Many of us have felt the pain of Master Data Management (MDM). In large enough enterprises, even something as simple as keeping addresses current across multiple lines of business is a herculean task. Furthermore, it’s a problem that’s difficult to ignore because poor data management can drive substantial expense and leave invaluable opportunities on the table.
Since joining Health Market Science (HMS), a company focused on MDM for the healthcare space, that sentiment has been reinforced tenfold. Two things became immediately apparent: the complexity of a complete solution and the value of the same.
The problem is complex because there is a temporal aspect to the data. A complete MDM solution doesn't just provide a current view of entities, but a historical perspective as well. It provides that perspective across all the entities and the all the relationships between those entities. Then, add in the fact that each source system may have a different schema representing each entity and that the schema itself may evolve over time. Then, pile on all the necessary processing to analyze the data. Entities need to be consolidated based on precedence rules, standardized, and matched using fuzzy matching. What a fantastic recipe for a fun problem to solve.

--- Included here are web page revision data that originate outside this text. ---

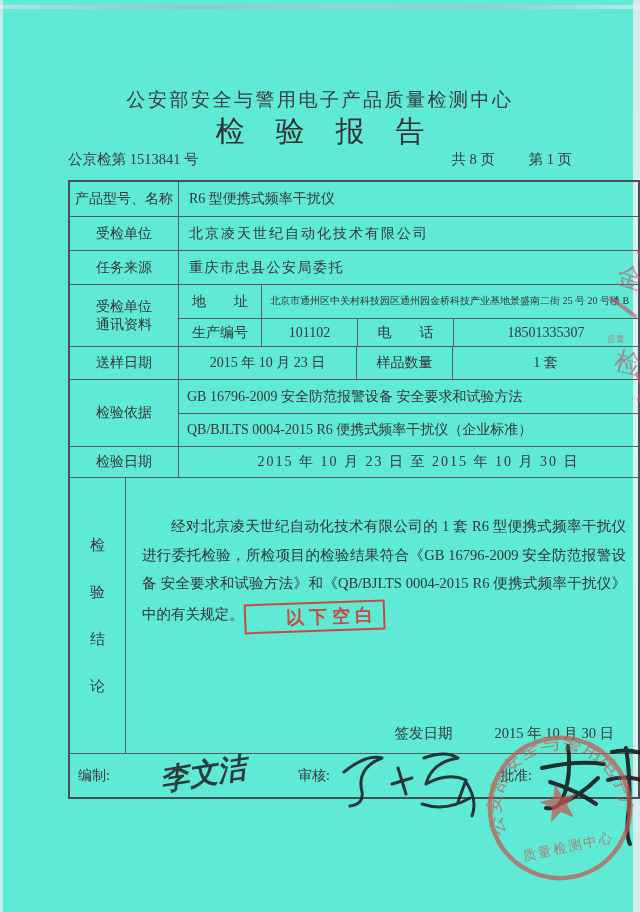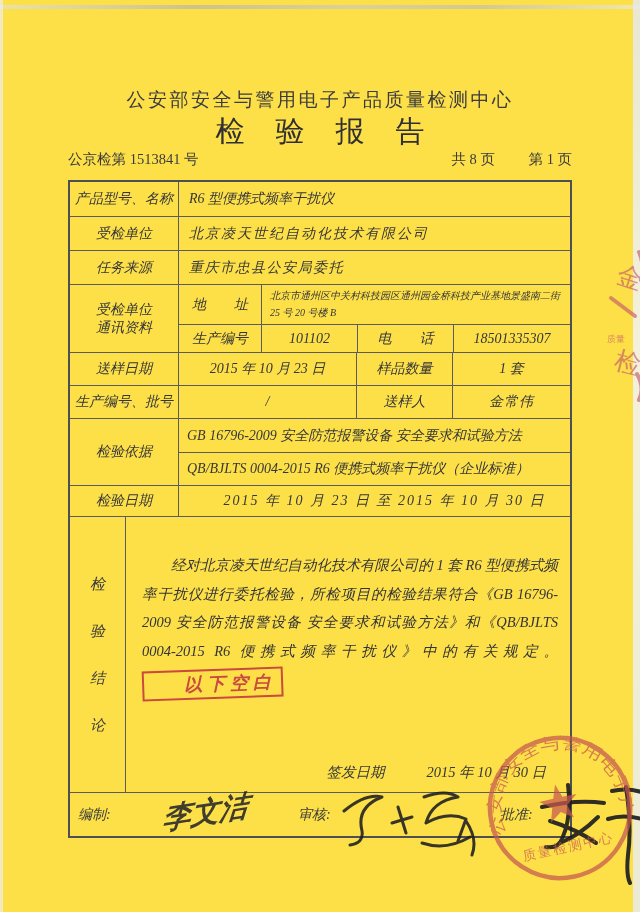"公安部安全与警用电子产品质量检测中心" .page { background: #fde047 -> #5eead4 }
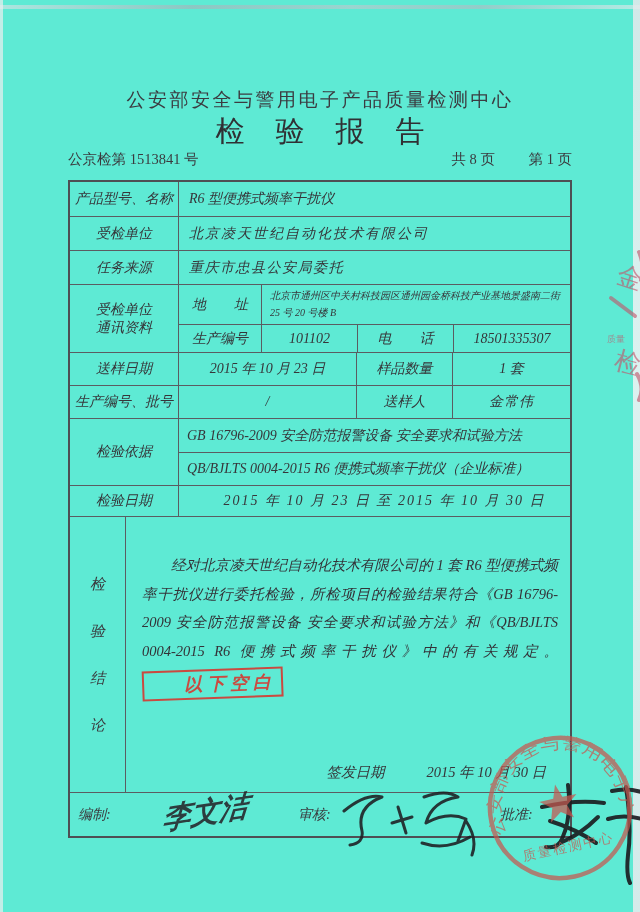"产品型号、名称" .tbl { font-style: italic -> none; width: 504px -> 572px }
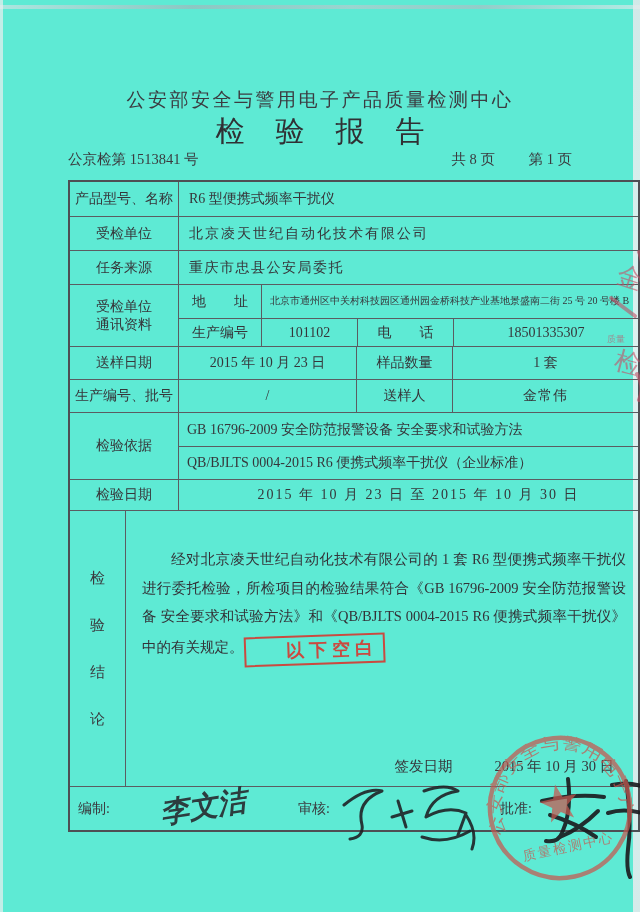"生产编号、批号" div.tr { html: <div> <div>生产编号、批号</div> <div>/</div> <div>送样人</div> <div>金常伟</div> </div> -> none }
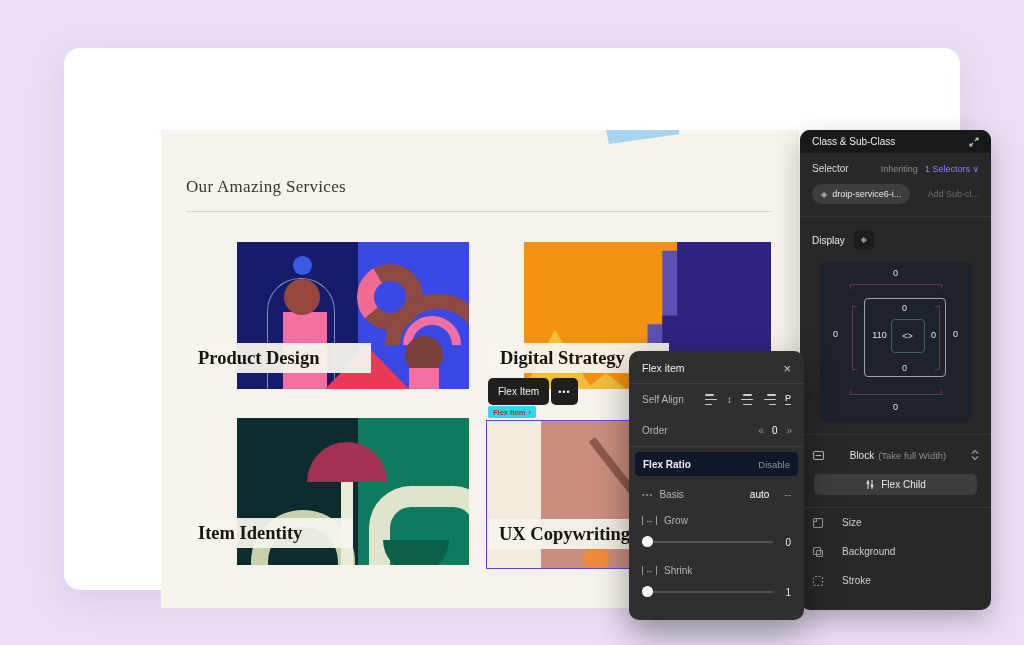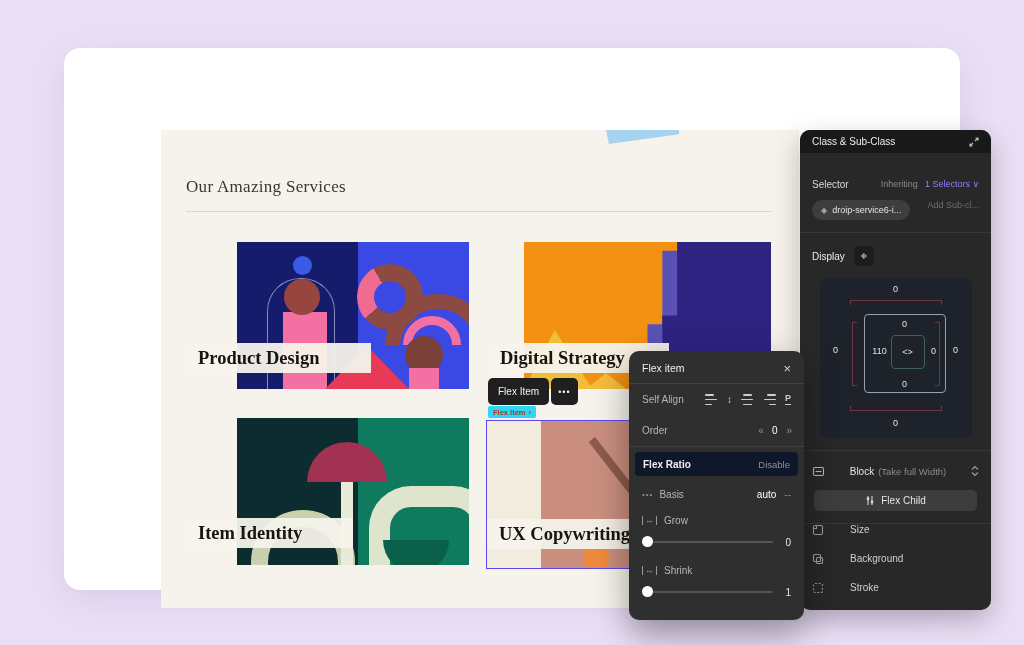"Selector" .sb-row { align-items: none -> center; margin: 26px 12px 0 -> 10px 12px 0 }
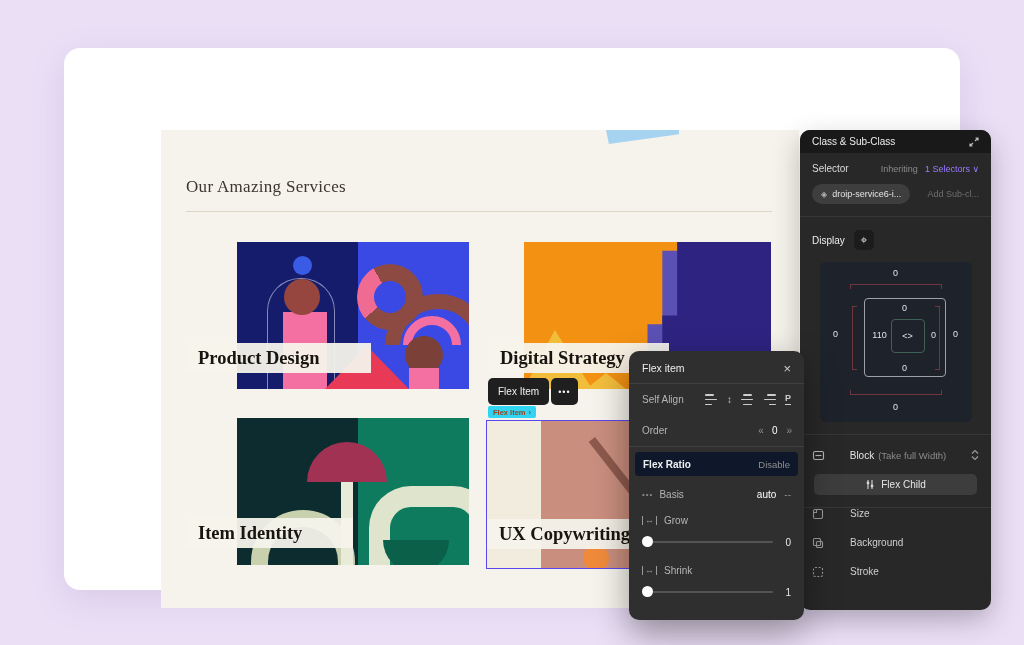"auto" .basis-r { gap: 8px -> 15px }
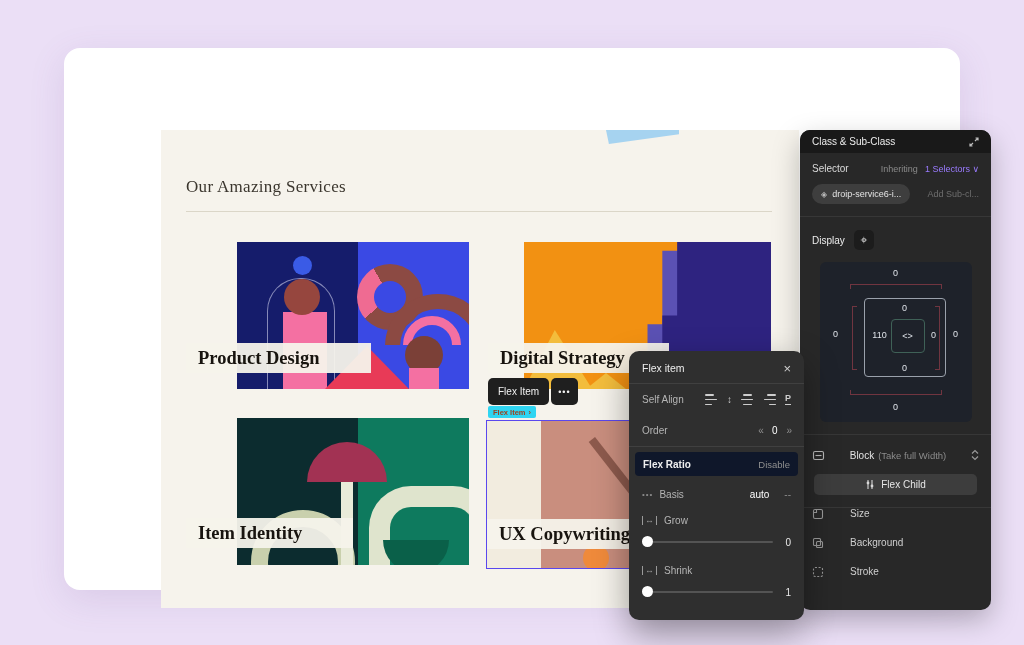"Size" .sec-row { align-items: flex-start -> center; gap: 26px -> 18px }
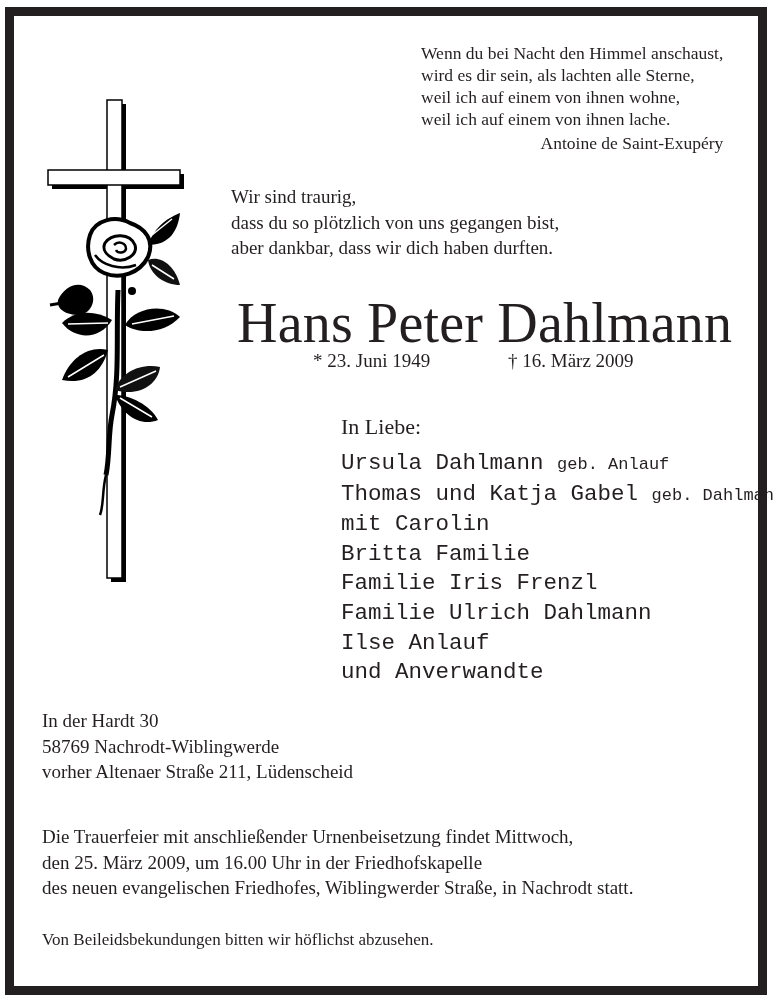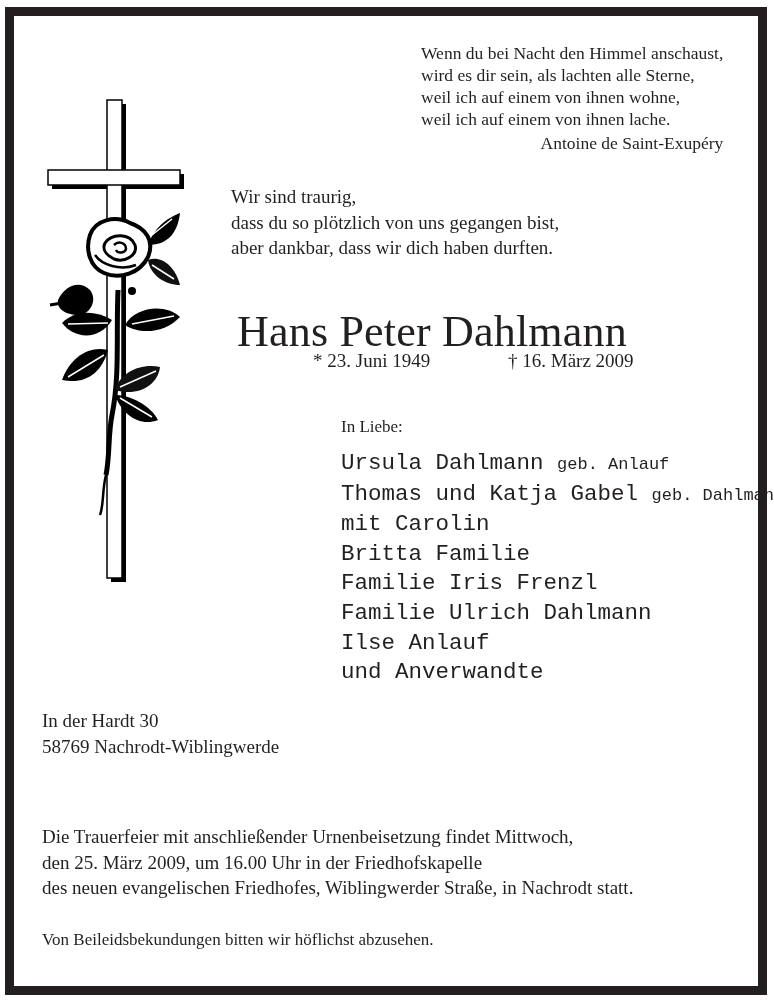"Hans Peter Dahlmann" .name { font-size: 44px -> 56px; top: 302px -> 293px }
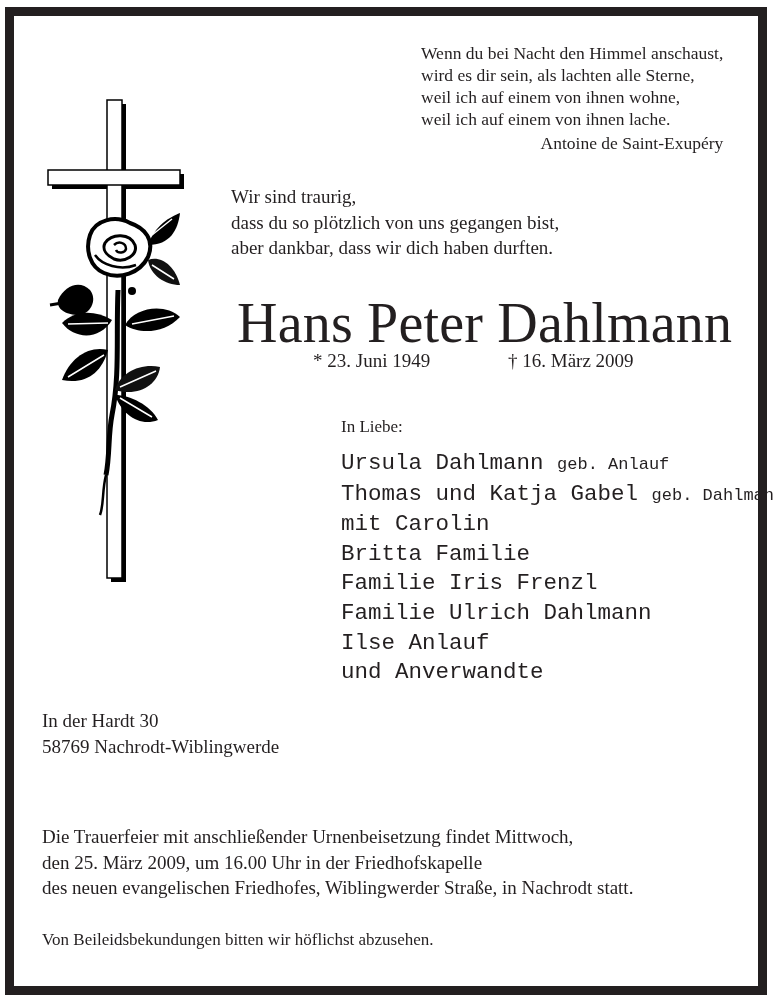"In Liebe:" .love-heading { font-size: 17px -> 22px }
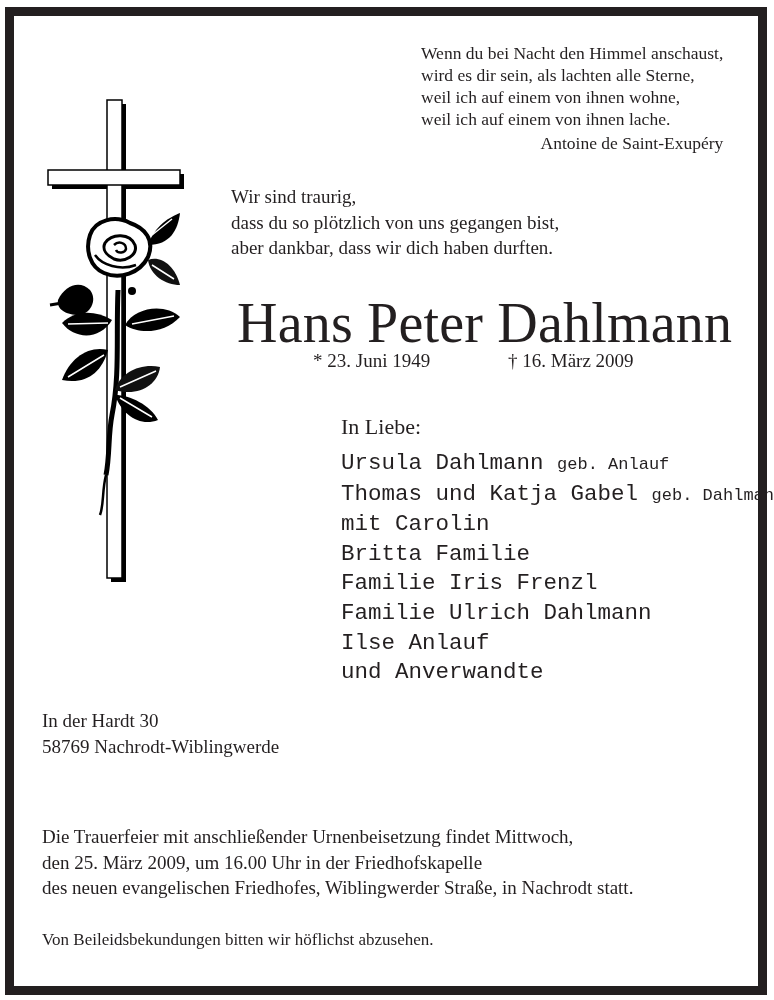"vorher Altenaer Straße 211, Lüdenscheid" div { html: none -> <div>vorher Altenaer Straße 211, Lüdenscheid</div> }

But given the complexity, it isn't difficult to see why companies shy away from an "in-house" MDM solution. Solving these problems isn't easy. You may think that if you get yourself a good Data Architect and a massive Oracle instance, you could crank something out. You’ll soon find that standard relational structures quickly become unwieldy and you end up in “meta-meta” world building out schemas to manage schemas. This can be extremely painful.
I'm wondering if people have seen any open source solutions capable of tackling this problem. From what I can find, the open source "MDM" solutions only tackle the Extract-Transform-Load (ETL) portion of the problem. Unfortunately, that is the easy part. Does anyone know of any open-source communities focused on delivering a complete solution, ETL through down into storage?